• **WORKING DATA**
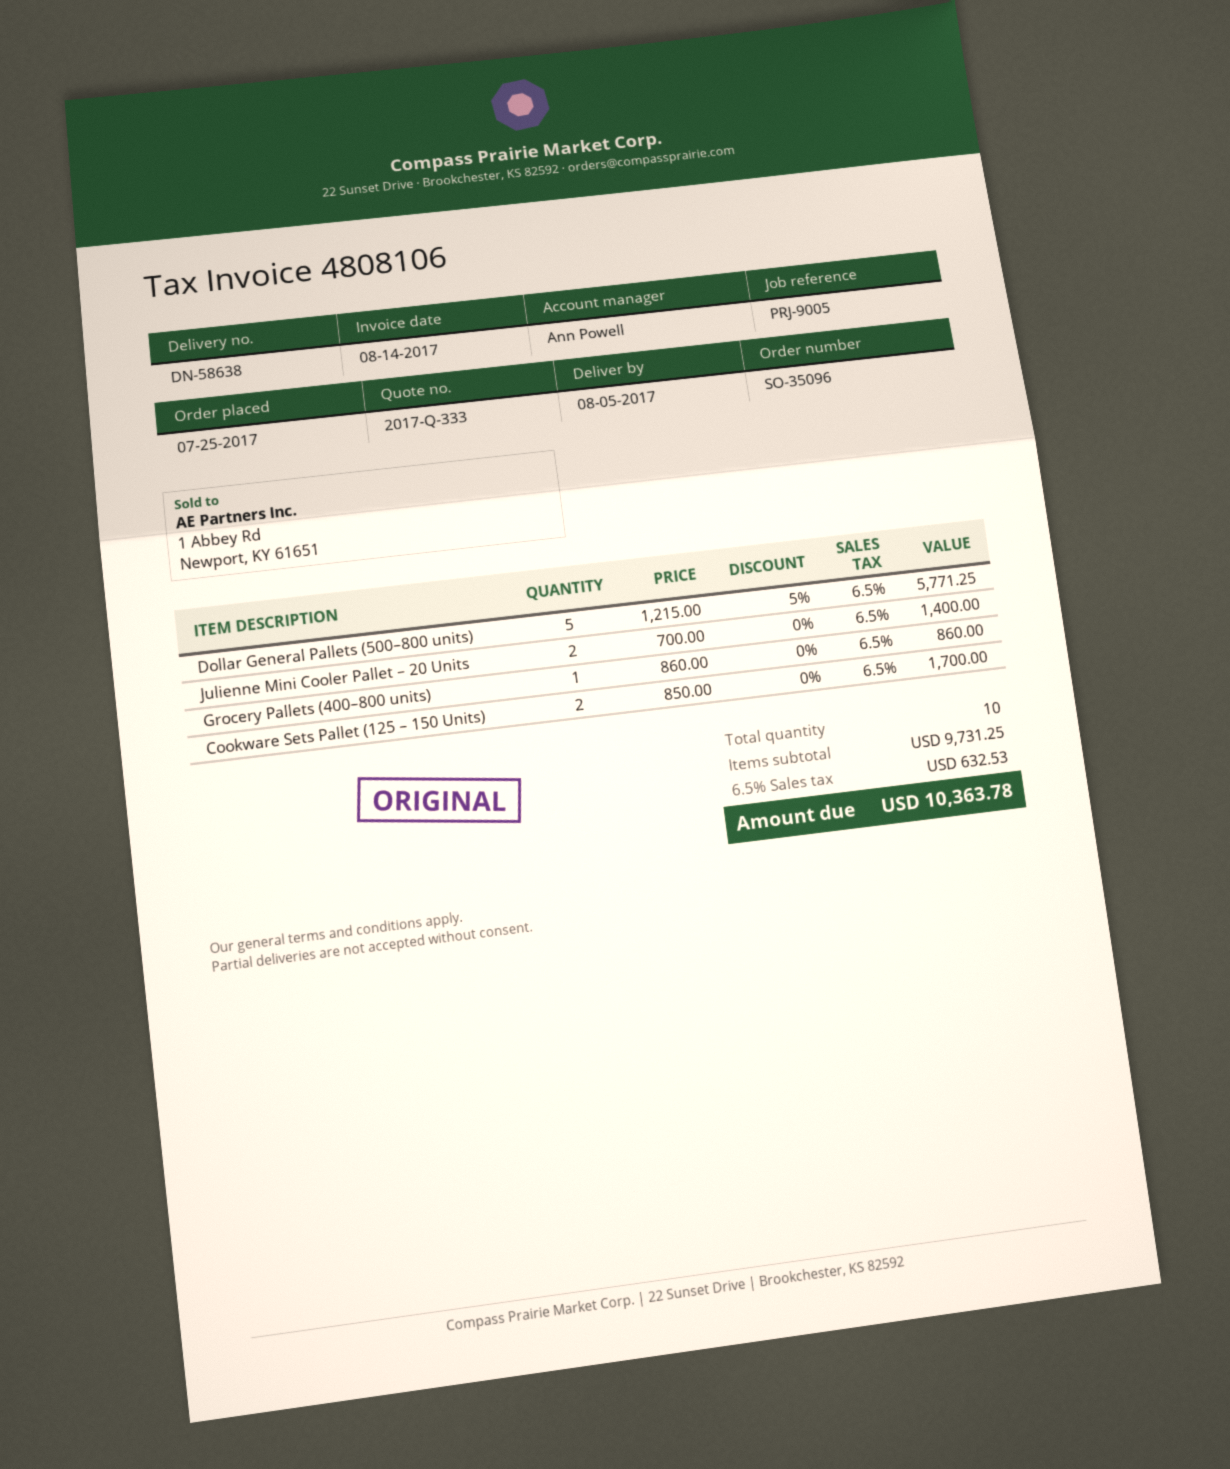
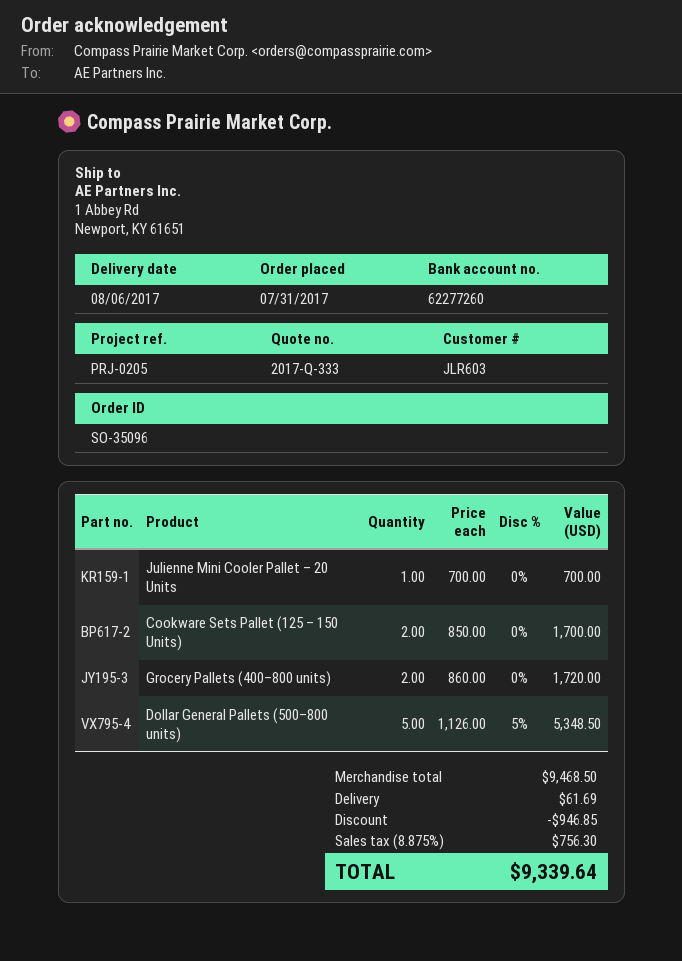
order date: 2017-07-25 -> 2017-07-31
delivery date: 2017-08-05 -> 2017-08-06
reference: PRJ-9005 -> PRJ-0205
Dollar General Pallets (500–800 units): 5 x 1215.00 - 5% = 5771.25 -> 5 x 1126.00 - 5% = 5348.50
Julienne Mini Cooler Pallet – 20 Units: 2 x 700.00 = 1400.00 -> 1 x 700.00 = 700.00
Grocery Pallets (400–800 units): 1 x 860.00 = 860.00 -> 2 x 860.00 = 1720.00
subtotal: 9731.25 -> 9468.50
discount: none -> 946.85
shipping: none -> 61.69
tax: 6.5% = 632.53 -> 8.875% = 756.30
total: 10363.78 -> 9339.64

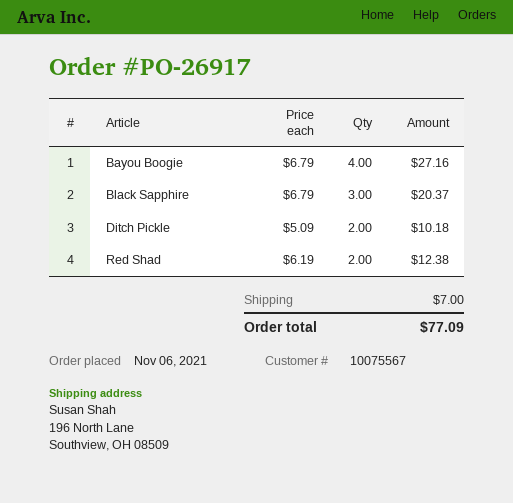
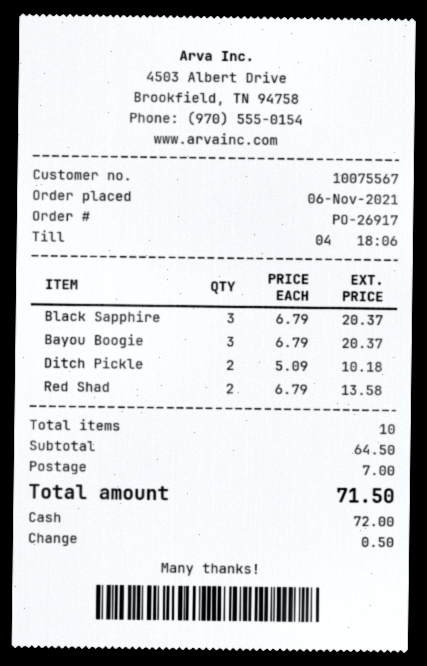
Bayou Boogie: 4 x 6.79 = 27.16 -> 3 x 6.79 = 20.37
Red Shad: 2 x 6.19 = 12.38 -> 2 x 6.79 = 13.58
total: 77.09 -> 71.50

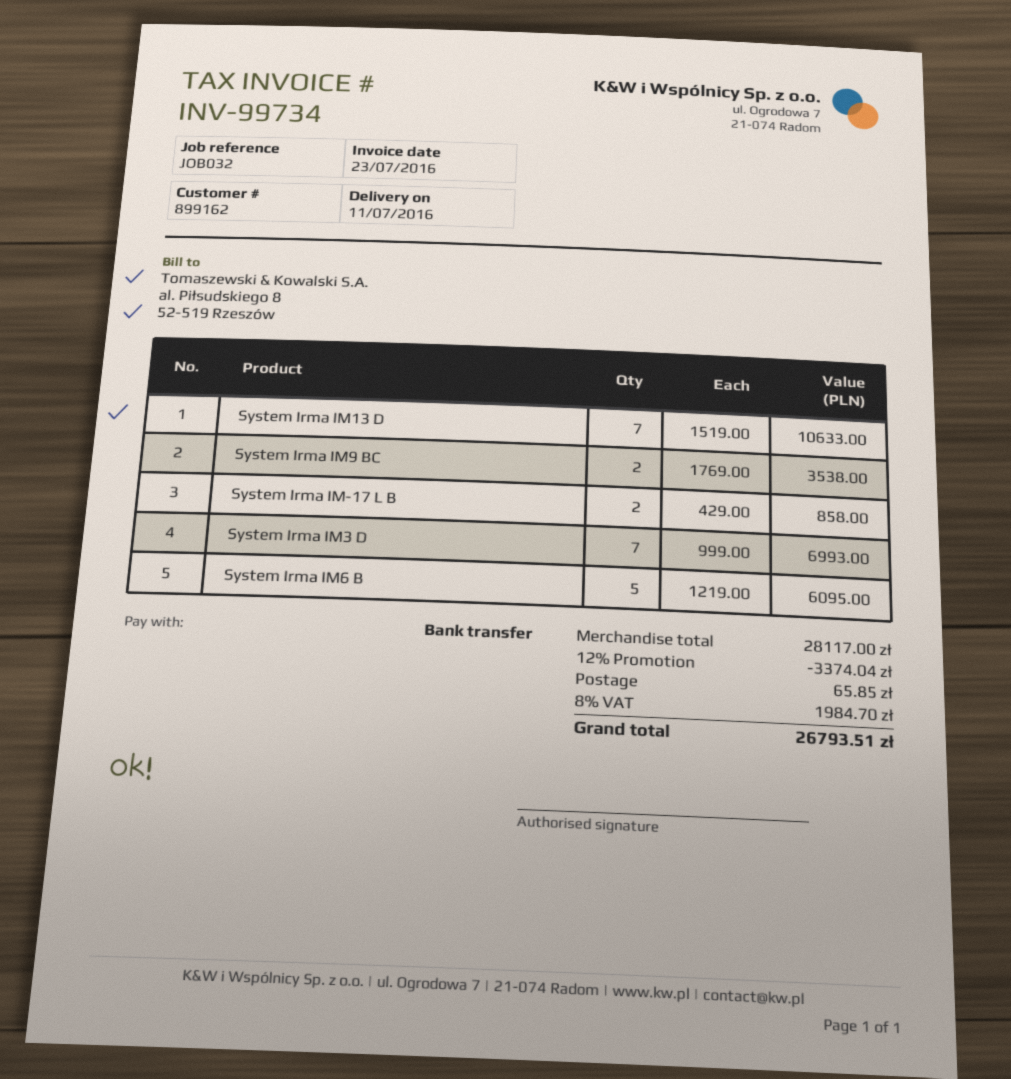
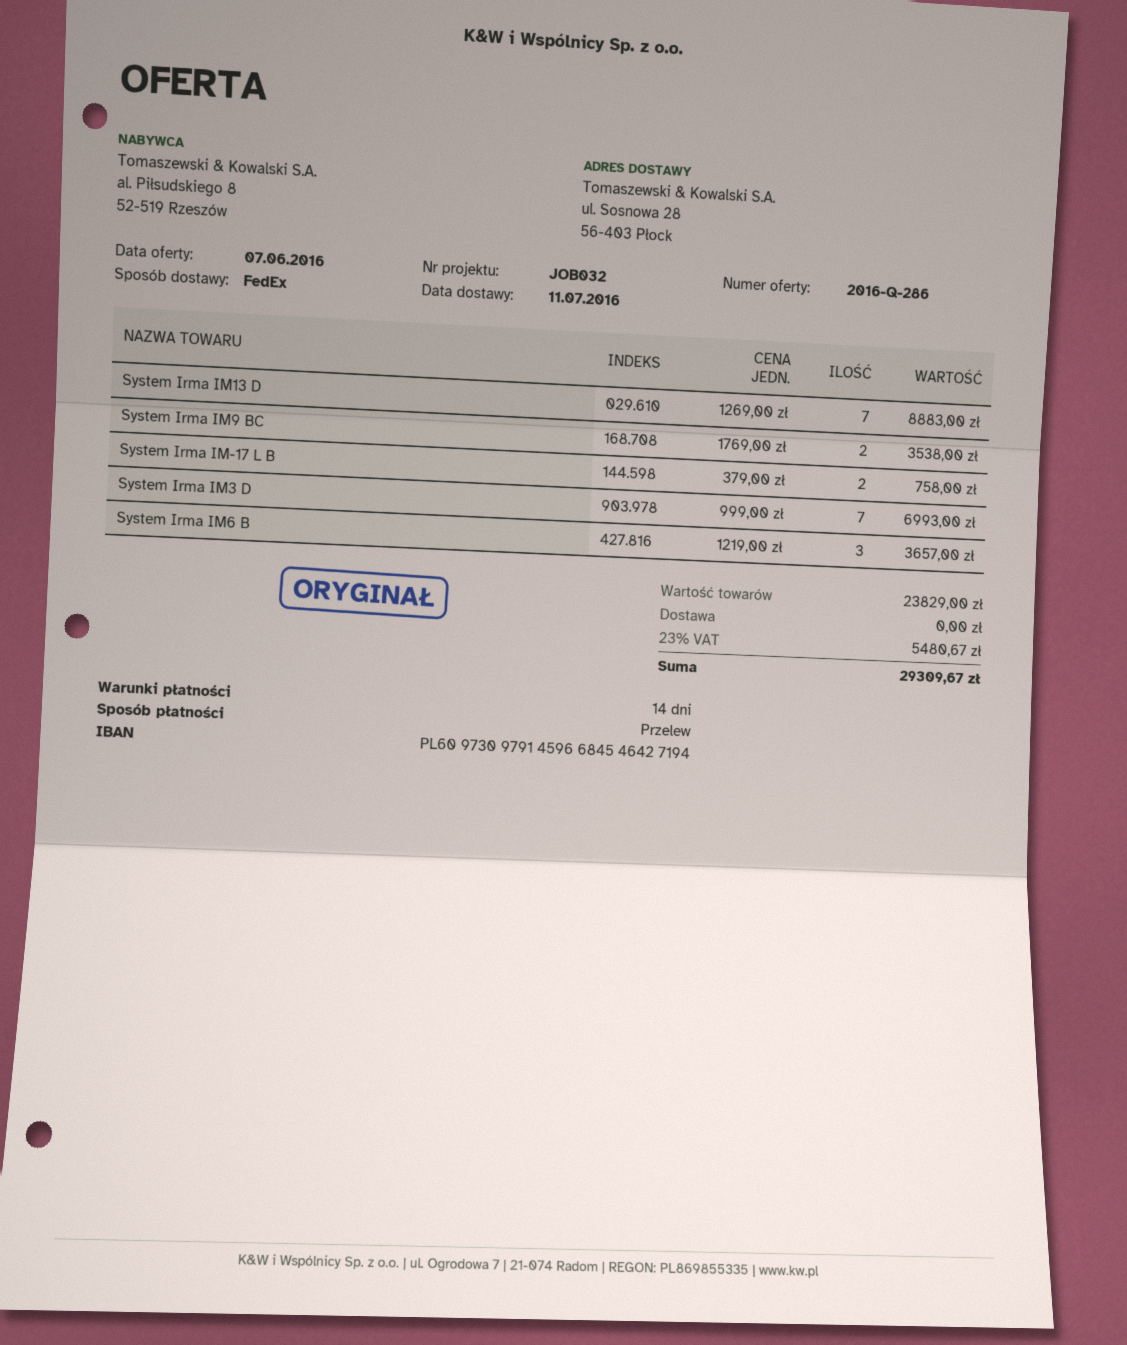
System Irma IM13 D: 7 x 1519.00 = 10633.00 -> 7 x 1269.00 = 8883.00
System Irma IM-17 L B: 2 x 429.00 = 858.00 -> 2 x 379.00 = 758.00
System Irma IM6 B: 5 x 1219.00 = 6095.00 -> 3 x 1219.00 = 3657.00
subtotal: 28117.00 -> 23829.00
discount: 12% = 3374.04 -> none
shipping: 65.85 -> 0.00
tax: 8% = 1984.70 -> 23% = 5480.67
total: 26793.51 -> 29309.67

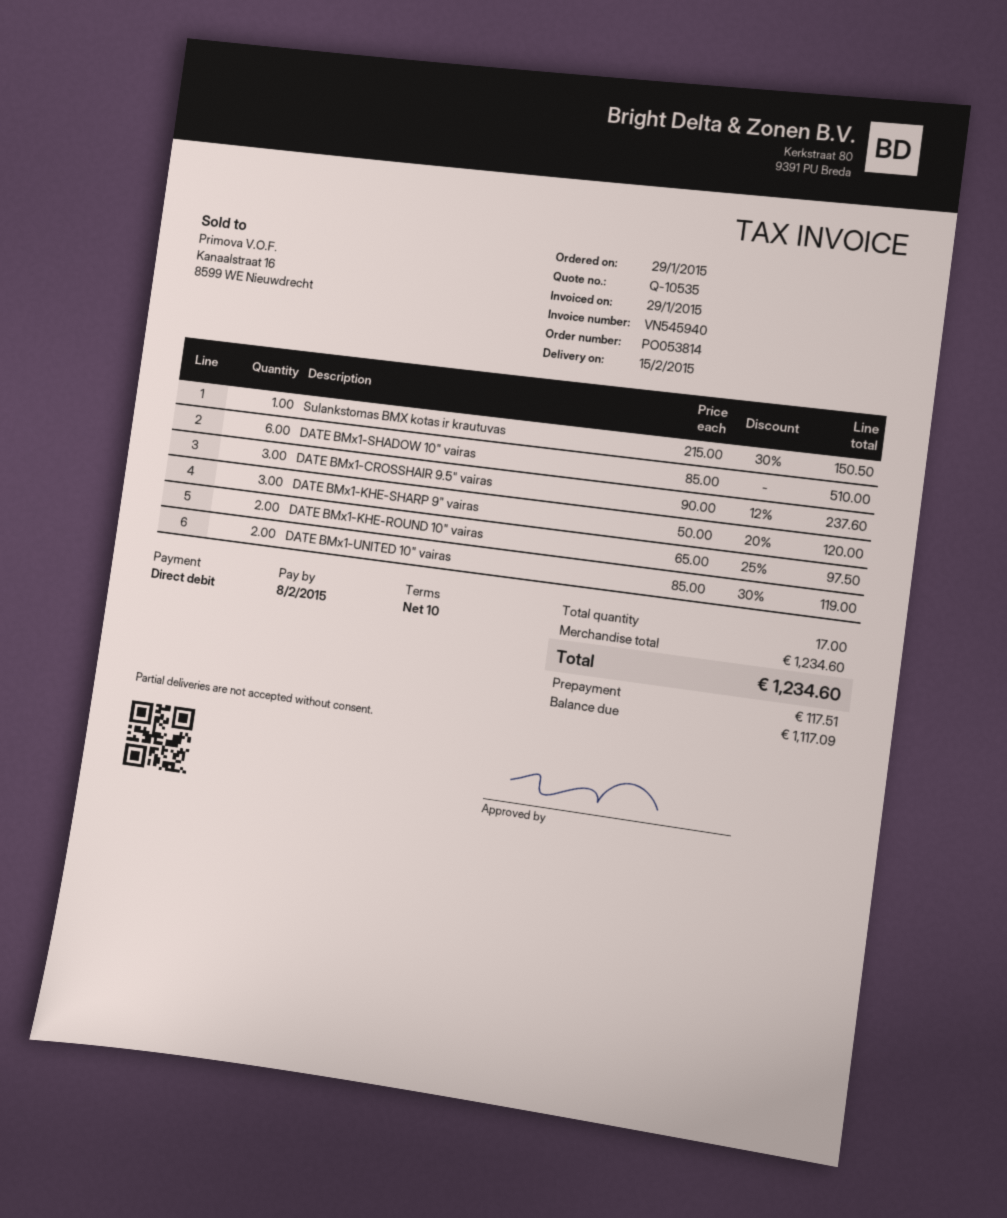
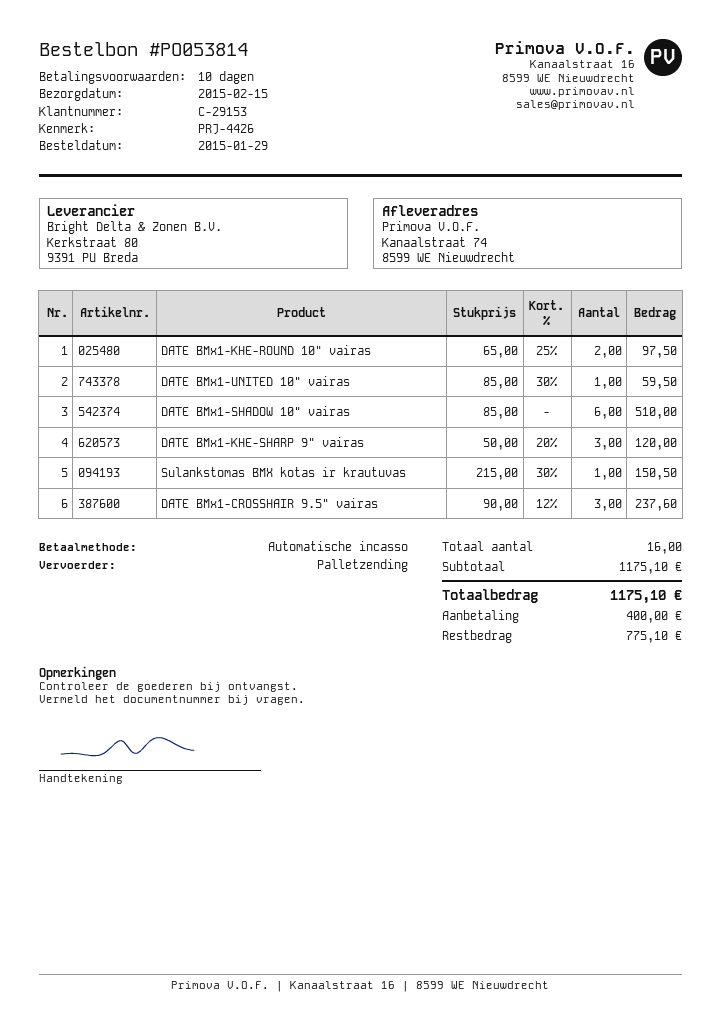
DATE BMx1-UNITED 10" vairas: 2 x 85.00 - 30% = 119.00 -> 1 x 85.00 - 30% = 59.50
total quantity: 17 -> 16
subtotal: 1234.60 -> 1175.10
total: 1234.60 -> 1175.10
deposit: 117.51 -> 400.00
balance: 1117.09 -> 775.10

• **YOUR OBJECTIVE**
Begin at the first line of the data above and repeat each line exactly, stopping after the line containing "total: 26793.51 -> 29309.67". Omit the pictures.

• **WRITTEN RESPONSE**
order date: 2017-07-25 -> 2017-07-31
delivery date: 2017-08-05 -> 2017-08-06
reference: PRJ-9005 -> PRJ-0205
Dollar General Pallets (500–800 units): 5 x 1215.00 - 5% = 5771.25 -> 5 x 1126.00 - 5% = 5348.50
Julienne Mini Cooler Pallet – 20 Units: 2 x 700.00 = 1400.00 -> 1 x 700.00 = 700.00
Grocery Pallets (400–800 units): 1 x 860.00 = 860.00 -> 2 x 860.00 = 1720.00
subtotal: 9731.25 -> 9468.50
discount: none -> 946.85
shipping: none -> 61.69
tax: 6.5% = 632.53 -> 8.875% = 756.30
total: 10363.78 -> 9339.64

Bayou Boogie: 4 x 6.79 = 27.16 -> 3 x 6.79 = 20.37
Red Shad: 2 x 6.19 = 12.38 -> 2 x 6.79 = 13.58
total: 77.09 -> 71.50

System Irma IM13 D: 7 x 1519.00 = 10633.00 -> 7 x 1269.00 = 8883.00
System Irma IM-17 L B: 2 x 429.00 = 858.00 -> 2 x 379.00 = 758.00
System Irma IM6 B: 5 x 1219.00 = 6095.00 -> 3 x 1219.00 = 3657.00
subtotal: 28117.00 -> 23829.00
discount: 12% = 3374.04 -> none
shipping: 65.85 -> 0.00
tax: 8% = 1984.70 -> 23% = 5480.67
total: 26793.51 -> 29309.67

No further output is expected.